<!DOCTYPE html>
Device placement¶
In this reading, we are going to be looking at device placement. We will see how to access the device associated to a given tensor, and compare the use of GPUs and CPUs.
We recommend to run this notebook on Colab, to see the difference when using the GPU accelerator hardware.
import tensorflow as tf
print(tf.__version__)
Get the physical devices¶
First, we can list the physical devices available.
# List all physical devices
tf.config.list_physical_devices()
If you have enabled the GPU runtime, then you should see the GPU device in the above list.

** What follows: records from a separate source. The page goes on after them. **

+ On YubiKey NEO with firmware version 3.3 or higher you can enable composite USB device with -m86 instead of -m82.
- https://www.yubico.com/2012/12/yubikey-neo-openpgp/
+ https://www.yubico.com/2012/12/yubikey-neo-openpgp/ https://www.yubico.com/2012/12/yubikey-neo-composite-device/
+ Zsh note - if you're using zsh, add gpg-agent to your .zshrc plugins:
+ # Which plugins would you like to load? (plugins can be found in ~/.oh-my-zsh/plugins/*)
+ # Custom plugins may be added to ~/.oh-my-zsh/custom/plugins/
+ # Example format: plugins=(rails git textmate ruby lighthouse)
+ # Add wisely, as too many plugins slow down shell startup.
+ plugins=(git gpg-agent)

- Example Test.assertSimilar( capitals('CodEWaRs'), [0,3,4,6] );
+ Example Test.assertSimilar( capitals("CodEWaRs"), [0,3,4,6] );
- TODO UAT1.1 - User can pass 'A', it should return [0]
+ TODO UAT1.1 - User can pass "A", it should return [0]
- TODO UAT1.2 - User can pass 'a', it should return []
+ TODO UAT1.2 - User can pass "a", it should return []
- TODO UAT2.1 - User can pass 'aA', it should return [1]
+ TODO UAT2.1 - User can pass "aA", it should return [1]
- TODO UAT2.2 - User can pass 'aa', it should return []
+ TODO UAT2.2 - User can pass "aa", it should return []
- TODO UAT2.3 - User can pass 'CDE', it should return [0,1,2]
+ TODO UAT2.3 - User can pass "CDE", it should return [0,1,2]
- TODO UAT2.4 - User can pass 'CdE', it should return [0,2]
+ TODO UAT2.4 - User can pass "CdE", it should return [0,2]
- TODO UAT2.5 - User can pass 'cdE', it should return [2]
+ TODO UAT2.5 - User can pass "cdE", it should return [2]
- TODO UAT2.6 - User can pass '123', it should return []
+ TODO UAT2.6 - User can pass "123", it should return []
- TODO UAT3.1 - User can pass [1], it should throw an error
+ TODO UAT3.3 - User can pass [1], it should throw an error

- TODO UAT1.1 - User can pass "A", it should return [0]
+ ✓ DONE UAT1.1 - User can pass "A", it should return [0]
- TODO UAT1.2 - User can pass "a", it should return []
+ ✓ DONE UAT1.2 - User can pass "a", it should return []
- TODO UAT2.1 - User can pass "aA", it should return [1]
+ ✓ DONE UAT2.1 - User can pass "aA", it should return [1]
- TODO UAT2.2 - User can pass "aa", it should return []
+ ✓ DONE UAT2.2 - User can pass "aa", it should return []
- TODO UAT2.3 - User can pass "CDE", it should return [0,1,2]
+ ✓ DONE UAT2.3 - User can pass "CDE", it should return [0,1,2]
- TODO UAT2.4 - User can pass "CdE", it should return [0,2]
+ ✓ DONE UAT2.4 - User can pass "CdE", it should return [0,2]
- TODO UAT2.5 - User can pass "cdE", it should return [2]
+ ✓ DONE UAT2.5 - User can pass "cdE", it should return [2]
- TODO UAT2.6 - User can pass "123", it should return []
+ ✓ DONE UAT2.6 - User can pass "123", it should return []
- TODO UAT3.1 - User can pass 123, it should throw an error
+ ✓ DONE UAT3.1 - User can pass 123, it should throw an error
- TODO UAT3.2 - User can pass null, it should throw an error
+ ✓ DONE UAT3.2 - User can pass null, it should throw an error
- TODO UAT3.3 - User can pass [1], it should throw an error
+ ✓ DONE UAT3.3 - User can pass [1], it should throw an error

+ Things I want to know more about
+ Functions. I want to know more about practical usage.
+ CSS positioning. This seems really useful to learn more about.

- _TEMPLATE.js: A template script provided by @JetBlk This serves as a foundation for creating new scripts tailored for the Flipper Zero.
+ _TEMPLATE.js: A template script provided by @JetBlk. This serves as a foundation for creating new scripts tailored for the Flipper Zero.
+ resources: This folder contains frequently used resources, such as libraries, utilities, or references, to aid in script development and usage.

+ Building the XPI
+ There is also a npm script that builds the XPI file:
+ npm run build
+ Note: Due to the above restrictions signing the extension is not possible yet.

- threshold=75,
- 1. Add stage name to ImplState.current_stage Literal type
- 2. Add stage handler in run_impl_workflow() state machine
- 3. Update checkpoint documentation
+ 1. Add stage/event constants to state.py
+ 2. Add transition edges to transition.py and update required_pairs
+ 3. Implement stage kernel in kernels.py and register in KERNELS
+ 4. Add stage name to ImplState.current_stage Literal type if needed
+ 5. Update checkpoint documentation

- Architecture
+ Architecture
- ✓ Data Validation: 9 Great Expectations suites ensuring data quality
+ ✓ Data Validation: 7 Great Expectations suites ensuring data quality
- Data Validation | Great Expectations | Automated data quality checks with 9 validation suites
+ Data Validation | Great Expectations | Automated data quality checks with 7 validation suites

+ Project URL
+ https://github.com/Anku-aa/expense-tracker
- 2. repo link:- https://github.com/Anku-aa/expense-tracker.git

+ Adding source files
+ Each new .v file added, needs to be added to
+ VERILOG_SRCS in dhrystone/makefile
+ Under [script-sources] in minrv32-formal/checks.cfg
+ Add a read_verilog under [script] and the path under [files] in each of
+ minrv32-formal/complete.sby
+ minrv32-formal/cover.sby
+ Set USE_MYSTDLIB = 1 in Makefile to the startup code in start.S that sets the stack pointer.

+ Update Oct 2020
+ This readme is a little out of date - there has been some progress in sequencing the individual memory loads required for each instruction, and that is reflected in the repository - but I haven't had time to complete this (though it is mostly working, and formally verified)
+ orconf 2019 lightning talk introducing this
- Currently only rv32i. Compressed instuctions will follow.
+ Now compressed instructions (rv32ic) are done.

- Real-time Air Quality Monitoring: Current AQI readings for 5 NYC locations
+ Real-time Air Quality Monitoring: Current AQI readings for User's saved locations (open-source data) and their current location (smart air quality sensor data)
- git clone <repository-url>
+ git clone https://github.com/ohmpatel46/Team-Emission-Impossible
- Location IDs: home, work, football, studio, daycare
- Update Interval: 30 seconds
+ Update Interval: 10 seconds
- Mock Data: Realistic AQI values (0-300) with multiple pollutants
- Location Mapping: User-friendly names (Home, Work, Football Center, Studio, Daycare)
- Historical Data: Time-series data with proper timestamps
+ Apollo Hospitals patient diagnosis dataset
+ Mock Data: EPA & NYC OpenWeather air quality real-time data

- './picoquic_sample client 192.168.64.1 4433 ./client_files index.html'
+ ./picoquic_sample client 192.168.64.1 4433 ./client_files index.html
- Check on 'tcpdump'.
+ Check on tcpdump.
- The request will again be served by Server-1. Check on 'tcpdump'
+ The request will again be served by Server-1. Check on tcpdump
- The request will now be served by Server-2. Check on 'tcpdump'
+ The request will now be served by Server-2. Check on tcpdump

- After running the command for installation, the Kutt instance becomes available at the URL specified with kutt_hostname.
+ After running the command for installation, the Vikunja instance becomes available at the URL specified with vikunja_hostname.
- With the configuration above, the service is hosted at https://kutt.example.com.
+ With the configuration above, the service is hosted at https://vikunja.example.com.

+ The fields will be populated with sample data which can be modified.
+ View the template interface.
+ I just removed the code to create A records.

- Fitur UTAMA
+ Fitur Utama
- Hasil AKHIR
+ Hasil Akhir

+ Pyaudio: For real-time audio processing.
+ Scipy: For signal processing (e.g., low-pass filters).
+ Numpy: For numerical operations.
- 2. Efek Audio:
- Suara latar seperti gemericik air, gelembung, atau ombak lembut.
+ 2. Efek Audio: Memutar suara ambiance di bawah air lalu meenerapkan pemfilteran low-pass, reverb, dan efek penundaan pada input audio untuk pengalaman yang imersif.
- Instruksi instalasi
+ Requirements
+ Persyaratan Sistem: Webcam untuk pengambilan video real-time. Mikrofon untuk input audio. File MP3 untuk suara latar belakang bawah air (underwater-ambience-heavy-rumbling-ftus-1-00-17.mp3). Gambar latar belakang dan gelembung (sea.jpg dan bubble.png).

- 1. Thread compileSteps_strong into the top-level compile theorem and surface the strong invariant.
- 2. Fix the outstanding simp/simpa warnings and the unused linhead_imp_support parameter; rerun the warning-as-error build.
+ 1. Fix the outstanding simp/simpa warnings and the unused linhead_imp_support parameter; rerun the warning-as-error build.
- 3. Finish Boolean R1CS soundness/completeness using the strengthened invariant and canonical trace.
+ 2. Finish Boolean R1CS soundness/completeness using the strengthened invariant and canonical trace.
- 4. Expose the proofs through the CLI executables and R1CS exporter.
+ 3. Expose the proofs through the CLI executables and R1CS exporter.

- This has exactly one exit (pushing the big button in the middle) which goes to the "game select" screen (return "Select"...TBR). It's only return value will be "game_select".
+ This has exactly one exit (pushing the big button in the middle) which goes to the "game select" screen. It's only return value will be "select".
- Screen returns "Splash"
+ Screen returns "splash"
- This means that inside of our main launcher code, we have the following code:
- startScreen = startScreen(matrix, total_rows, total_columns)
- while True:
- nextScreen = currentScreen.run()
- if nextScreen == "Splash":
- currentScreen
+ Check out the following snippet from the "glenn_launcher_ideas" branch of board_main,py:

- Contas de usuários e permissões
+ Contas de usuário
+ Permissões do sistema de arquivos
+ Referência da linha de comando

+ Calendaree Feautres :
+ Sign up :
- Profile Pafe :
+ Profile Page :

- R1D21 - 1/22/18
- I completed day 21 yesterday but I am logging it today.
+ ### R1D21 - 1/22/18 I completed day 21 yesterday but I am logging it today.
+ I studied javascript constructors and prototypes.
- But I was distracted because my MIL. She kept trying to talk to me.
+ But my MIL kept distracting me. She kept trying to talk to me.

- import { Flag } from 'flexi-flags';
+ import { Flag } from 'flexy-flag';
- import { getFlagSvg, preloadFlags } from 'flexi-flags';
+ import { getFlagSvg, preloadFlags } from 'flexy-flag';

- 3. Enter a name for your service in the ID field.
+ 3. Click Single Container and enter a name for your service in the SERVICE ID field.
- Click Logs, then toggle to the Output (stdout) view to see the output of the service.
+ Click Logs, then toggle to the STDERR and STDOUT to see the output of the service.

We can also check specifically for the GPU or CPU devices.
# Check for GPU devices
tf.config.list_physical_devices('GPU')
# Check for CPU devices
tf.config.list_physical_devices('CPU')
We can get the GPU device name as follows:
# Get the GPU device name
tf.test.gpu_device_name()
Placement of Tensor operations¶
TensorFlow will automatically allocate Tensor operations to a physical device, and will handle the copying between CPU and GPU memory if necessary.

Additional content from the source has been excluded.